1981. Я получил звание техник-лейтенанта после военной кафедры и в числе многих сокурсников был призван на двухгодичную службу. Это казалось катастрофой. Хотя в то время в стране на самом деле произошла катастрофа: началась Афганская война. Но она не воспринималась нами, двадцатилетними, как неправедное дело; мы оставались глупы и наивны, словно едва прозревшие котята. Особенно если учесть, что я с детства был комсомольским лидером, причем не по карьерным соображениям, а по глубокому убеждению. Катастрофой моя служба казалась потому, что на кафедре меня собирались оставить в аспирантуре, и мама мечтала, как я останусь, напишу диссертацию, вернусь в свой город и стану доцентом в местном авиационном институте. Мама всю жизнь работала именно там, в те годы должность доцента давала деньги и уверенность, и она заранее распланировала это для меня, своего сироты-сына. И кто знал, что жизнь повернется иначе… На кафедре говорили, что два года перерыва не страшны, обещали взять меня по возвращении из армии, и так далее. Но мама страшно боялась, что меня заберут в Афганистан. Ведь авиация работала и там. На ее счастье – по случайности, связанной с моей военно-учетной специальностью – меня определили в техническую службу самолетов такого типа, какие в Афганистане не применялись. Я обслуживал стратегические бомбардировщики, основу ядерной мощи, страшное наступательное оружие – своего рода символ агрессии тогдашнего могучего СССР. Недаром машина, при которой я работал, по НАТОвскому коду шла как “Bear-H”. То есть русский медведь седьмой модификации. Хотя выбор имени определялся первой буквой: все бомбардировщики всех стран в НАТО носили имя, начинающееся с буквы «В» по причине английского слова “bomber”. Наши «медведи» базировались далеко от Афганистана и выполняли другие боевые задачи. И аспирантура с диссертацией тоже никуда не ушли. Но теперь со всей трезвостью закатного сознания я понимаю, что те два года в авиации – на заре молодости, во встречном потоке надежд – были лучшими в моей жизни. Хотя порой кажется – еще лучше было бы, если б меня определили на штурмовики и отправили в Афганистан. И сейчас обо мне напоминала бы лишь валяющаяся где-то пара коробочек с боевыми орденами. По крайней мере, я был бы избавлен от дальнейших мучений под названием «жизнь».

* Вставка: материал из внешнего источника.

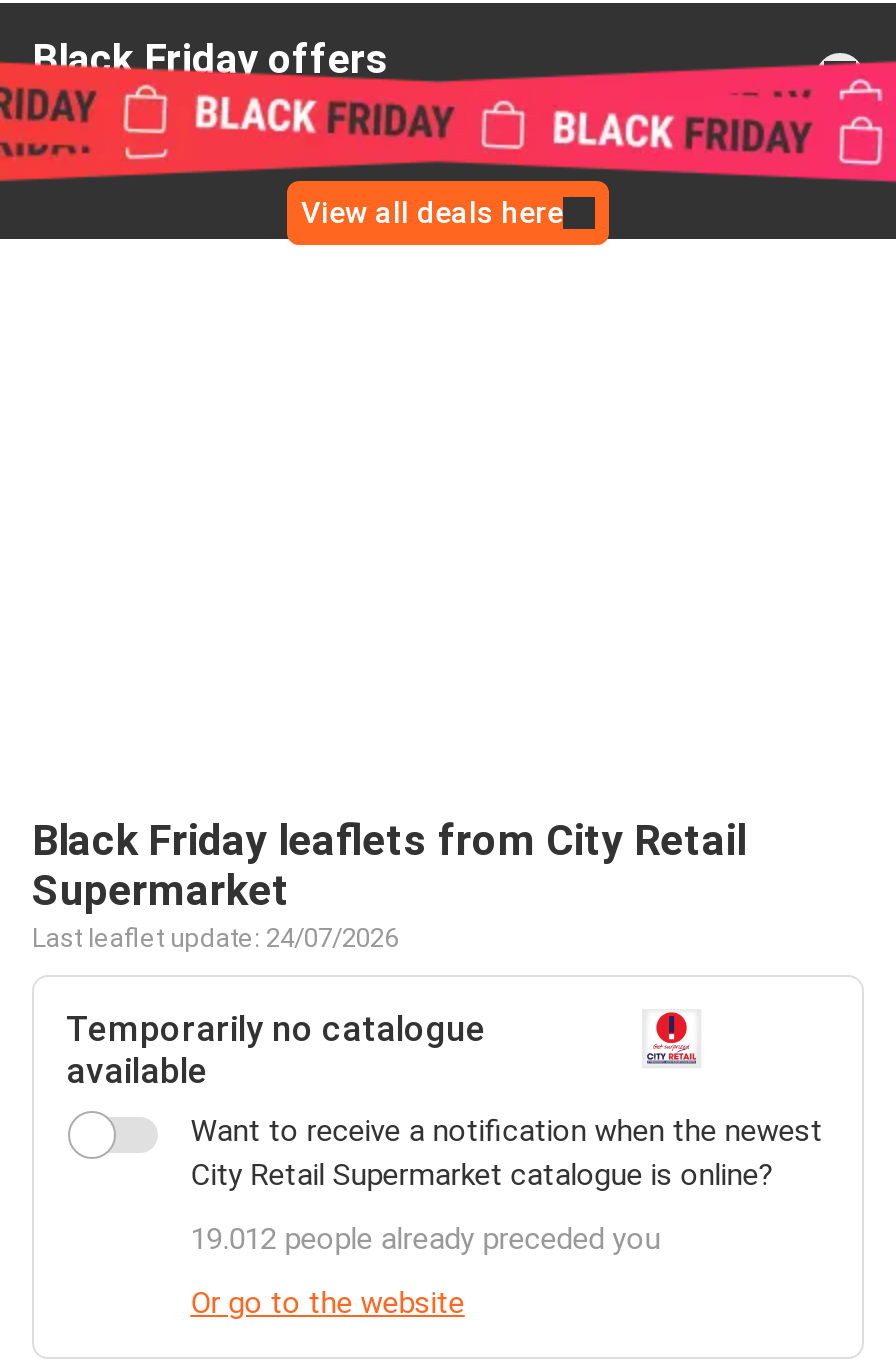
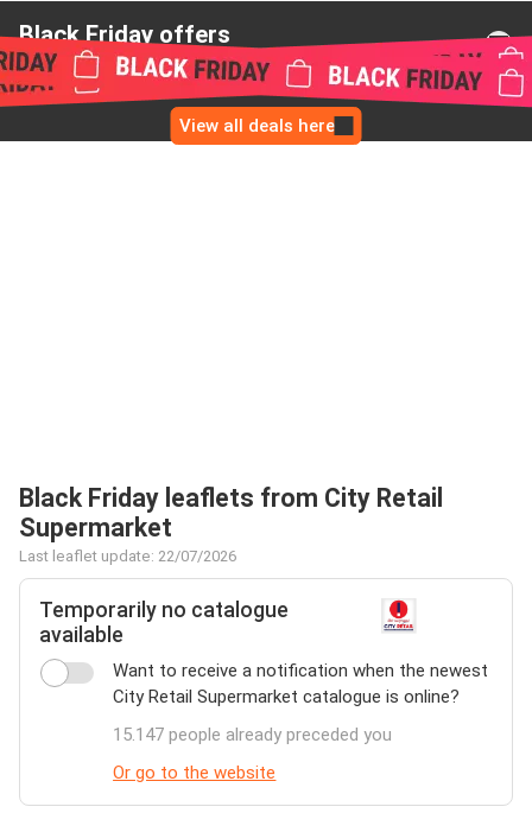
[32,923,398,953] Last leaflet update: 24/07/2026 -> [19,547,236,565] Last leaflet update: 22/07/2026
[190,1221,660,1257] 19.012 people already preceded you -> [113,724,392,745] 15.147 people already preceded you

1983. Моя первая женщина. Которую я познал уже в аспирантуре. Да, так получилось: в институте девушек училось мало, а парней красивее и привлекательнее меня – хоть отбавляй… Все-таки стоит сказать, на кого я похож сейчас. Когда перед отпуском в моей жизни произошла очередная катастрофа и я отрешенно сидел в своем кабинете, без стука ввалился сисадмин, который только что забрал из ремонта служебный фотоаппарат и, не спрашивая разрешения, сделал пробный снимок. Стоило мне взглянуть на дисплей, как сразу возник образ Кальтенбруннера, причем за 2 минуты до исполнения приговора… Впрочем, я отвлекся от воспоминаний. В институте у меня ни с кем ничего не вышло. В армии я тем более не страдал от избытка женщин. К тому же пагубное семейное воспитание вдолбило в голову химеру о том, что раннее познание мира вредно, что начинать надо уже готовым к реальной семейной жизни и кучу всякой подобной чепухи. В общем, я потерял девственность в 24 года. Это страшно поздно и по современным, и по биологическим меркам. Сейчас я уверен: случись событие раньше, я бы сформировался иным человеком и по-иному смотрел на жизнь. Но все-таки мне повезло. Моя первая, бывшая лет на двадцать старше, ввела меня в мужской мир с максимально возможной аккуратностью, и придала ускорение, восхищаясь моими достоинствами, в которые я на какое-то время даже верил.